Raymond, who had heard somewhat of the enmity of the Sieur de Navailles,
and knew that their identity as sons of the house of De Brocas had
always been kept from his knowledge, here pressed his brother's arm as
though to suggest the necessity for caution; but Gaston's hot blood was
up. The talk they had been holding together had strung his nerves to the
utmost pitch of tension. He was weary of obscurity, weary of the peasant
life. He cared not how soon he threw off the mask. Asked a downright
question, even by a foe, it was natural to him to make a straightforward
answer, and he spoke without fear and without hesitation.

"We are the sons of Arnald de Brocas. De Brocas is our name; we can
prove it whenever such proof becomes needful. Our fathers held these
fair lands long ere you or yours did.
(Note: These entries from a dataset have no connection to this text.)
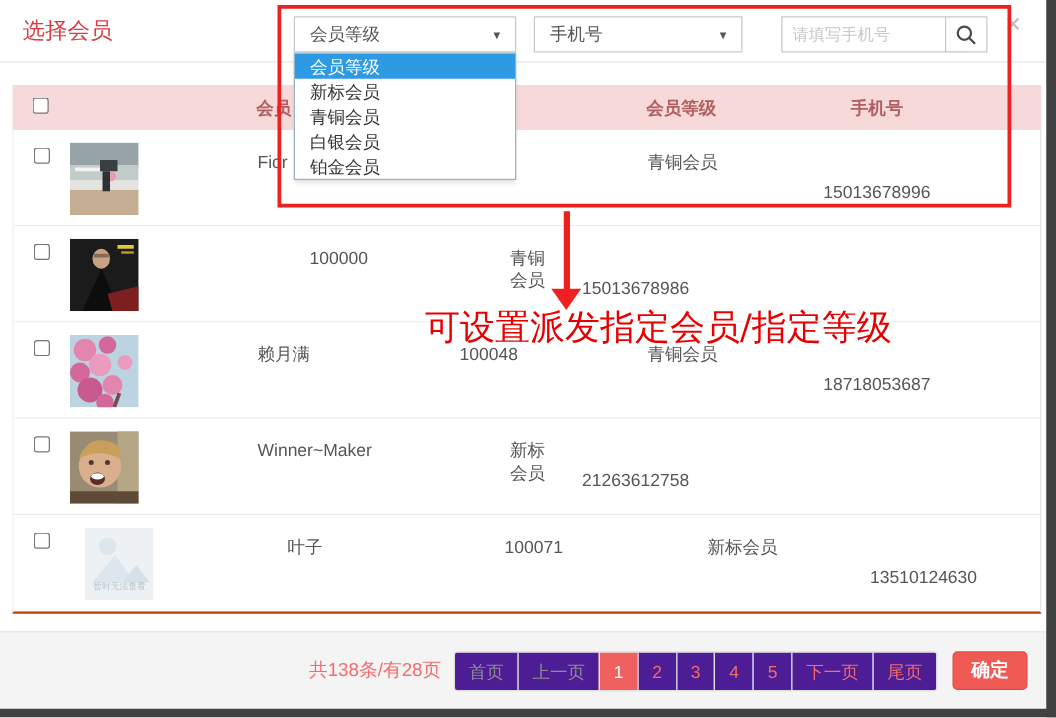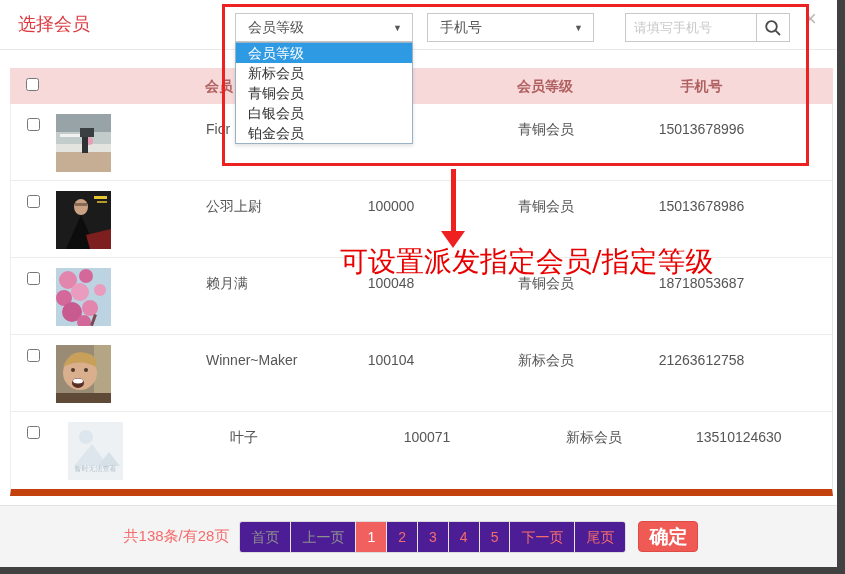--- a/index.html
+++ b/index.html
@@ -51,28 +51,28 @@
   .member-table { position:absolute; left:10px; top:68px; width:823px; z-index:1; }
   .trow {
     display:grid; grid-template-columns:45px 150px 130px 110px 190px 1fr;
     align-items:start;
   }
   .thead {
     height:36px; background:#f7d9d9; color:#b06060; font-weight:bold; font-size:14px;
   }
   .thead > div { padding-top:10px; }
   .tbody-row { height:77px; background:#fff; border-bottom:1px solid #ececec; font-size:14px; color:#555; }
-  .tbody-wrap { border-left:1px solid #eee; border-right:1px solid #e5e5e5; border-bottom:7px solid #c2410c; }
+  .tbody-wrap { border-left:1px solid #eee; border-right:1px solid #e5e5e5; border-bottom:2px solid #c2410c; }
   .cell-check { text-align:center; padding-top:14px; }
   .cell-check input { width:13px; height:13px; cursor:pointer; }
   .cell-avatar { padding-top:10px; }
   .cell-name { padding-top:17px; text-align:left; }
   .cell-id { padding-top:17px; text-align:center; }
   .cell-level { padding-top:17px; padding-left:72px; text-align:left; }
-  .cell-phone { padding-top:17px; text-align:center; padding-right:65px; }
+  .cell-phone { padding-top:17px; text-align:center; padding-right:65px;margin-top:24px; }
   .h-member { text-align:left; }
   .h-level { padding-left:72px; text-align:left; }
   .h-phone { text-align:center; padding-right:65px; }
   .avatar { width:55px; height:58px; display:block; position:relative; overflow:hidden; }
   .avatar svg { display:block; }
   .ph-text { position:absolute; left:0; right:0; bottom:6px; text-align:center; font-size:7px; color:#b4c3cd; }
 
   
   .anno-box {
     position:absolute; left:222px; top:4px; width:587px; height:162px;
@@ -86,37 +86,37 @@
   .anno-note {
     position:absolute; left:340px; top:243px; width:300px; z-index:50; pointer-events:none;
     font-family:"DejaVu Serif","Liberation Serif",serif;
     font-size:28px; color:#e80000; white-space:nowrap;
   }
 
   
   .footer {
     position:absolute; left:0; top:505px; width:837px; height:62px;
     background:#f4f4f4; border-top:1px solid #e3e3e3;
-    display:flex; align-items:center; justify-content:center; padding-right:15px;
+    display:flex; align-items:center; justify-content:flex-end; padding-right:15px;
   }
   .pg-summary { color:#f56c6c; font-size:15px; margin-right:10px; }
   .pager {
     display:flex; background:#fff; border:1px solid #dcdcdc; border-radius:3px;
     height:32px; align-items:stretch; overflow:hidden;
   }
   .pg-item {
     padding:0 11px; line-height:30px; font-size:14px; border-left:1px solid #e6e6e6;
     cursor:pointer; color:#f56c6c; background:#4c1d95; white-space:nowrap;
   }
   .pg-item:first-child { border-left:none; }
   .pg-item.muted { color:#8f8f8f; }
   .pg-item.active { background:#f0605f; color:#fff; }
   .confirm-btn {
     margin-left:12px; width:60px; height:31px; background:#f05a55;
-    border:1px solid #df4a45; border-radius:4px; color:#fff; font-size:19px;
+    border:1px solid #df4a45; border-radius:4px; color:#fff; font-size:15px;
     font-weight:bold; cursor:pointer; font-family:"Liberation Sans","DejaVu Sans",sans-serif;
   }
 </style>
 </head>
 <body>
 
 <div class="modal-title">选择会员</div>
 <div class="close-btn">×</div>
 <div class="header-divider"></div>
 
@@ -186,21 +186,20 @@
             <rect width="55" height="58" fill="#1b1b1b"></rect>
             <rect x="38" y="5" width="13" height="3" fill="#e8c532"></rect>
             <rect x="41" y="10" width="10" height="2" fill="#b59a2a"></rect>
             <ellipse cx="25" cy="16" rx="7" ry="8" fill="#caa183"></ellipse>
             <rect x="19" y="12" width="12" height="3" fill="#6b5340" opacity="0.7"></rect>
             <path d="M10 58 L25 24 L40 58 Z" fill="#0d0d0d"></path>
             <path d="M30 44 L55 38 L55 58 L34 58 Z" fill="#7e1f1f"></path>
           </svg>
         </span>
       </div>
-      <div class="cell-name">公羽上尉</div>
       <div class="cell-id">100000</div>
       <div class="cell-level">青铜会员</div>
       <div class="cell-phone">15013678986</div>
     </div>
 
     <div class="trow tbody-row">
       <div class="cell-check"><input type="checkbox" style=""></div>
       <div class="cell-avatar">
         <span class="avatar">
           <svg width="55" height="58" viewBox="0 0 55 58">
@@ -234,21 +233,20 @@
             <path d="M7 22 Q14 4 30 8 Q42 10 40 22 Q30 16 18 18 Q10 20 7 22 Z" fill="#c8a05a"></path>
             <ellipse cx="22" cy="38" rx="6" ry="5" fill="#5a2e24"></ellipse>
             <ellipse cx="22" cy="36" rx="5" ry="2.5" fill="#fff"></ellipse>
             <circle cx="17" cy="25" r="2" fill="#4e3a2c"></circle>
             <circle cx="30" cy="25" r="2" fill="#4e3a2c"></circle>
             <rect y="48" width="55" height="10" fill="#5f4a38"></rect>
           </svg>
         </span>
       </div>
       <div class="cell-name">Winner~Maker</div>
-      <div class="cell-id">100104</div>
       <div class="cell-level">新标会员</div>
       <div class="cell-phone">21263612758</div>
     </div>
 
     <div class="trow tbody-row" style="border-bottom:none;gap:12px;">
       <div class="cell-check"><input type="checkbox" style=""></div>
       <div class="cell-avatar">
         <span class="avatar">
           <svg width="55" height="58" viewBox="0 0 55 58">
             <rect width="55" height="58" fill="#edf1f4"></rect>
The day may come when a De Brocas
may reign here once more, and the cursed brood of Navailles be rooted
out for ever."

And without waiting to see the effect produced by such words upon the
haughty horseman, the two brothers dashed off into the wood, and were
speedily lost to sight.



CHAPTER II. FATHER ANSELM.


The mill of Sainte-Foi, which was the home of the twin brothers of the
De Brocas line, was situated upon a tributary stream of the river Adour,
and was but a couple of leagues distant from the town of Sauveterre --
one of those numerous "bastides" or "villes Anglaises" built by the
great King Edward the First of England during his long regency of the
province of Gascony in the lifetime of his father. It was one of those
so-called "Filleules de Bordeaux" which, bound by strong ties to the
royal city, the queen of the Garonne, stood by her and played so large a
part in the great drama of the Hundred Years' War. Those cities had been
built by a great king and statesman to do a great work, and to them were
granted charters of liberties such as to attract into their walls large
numbers of persons who helped originally in the construction of the new
townships, and then resided there, and their children after them, proud
of the rights and immunities they claimed, and loyally true to the cause
of the English Kings, which made them what they were.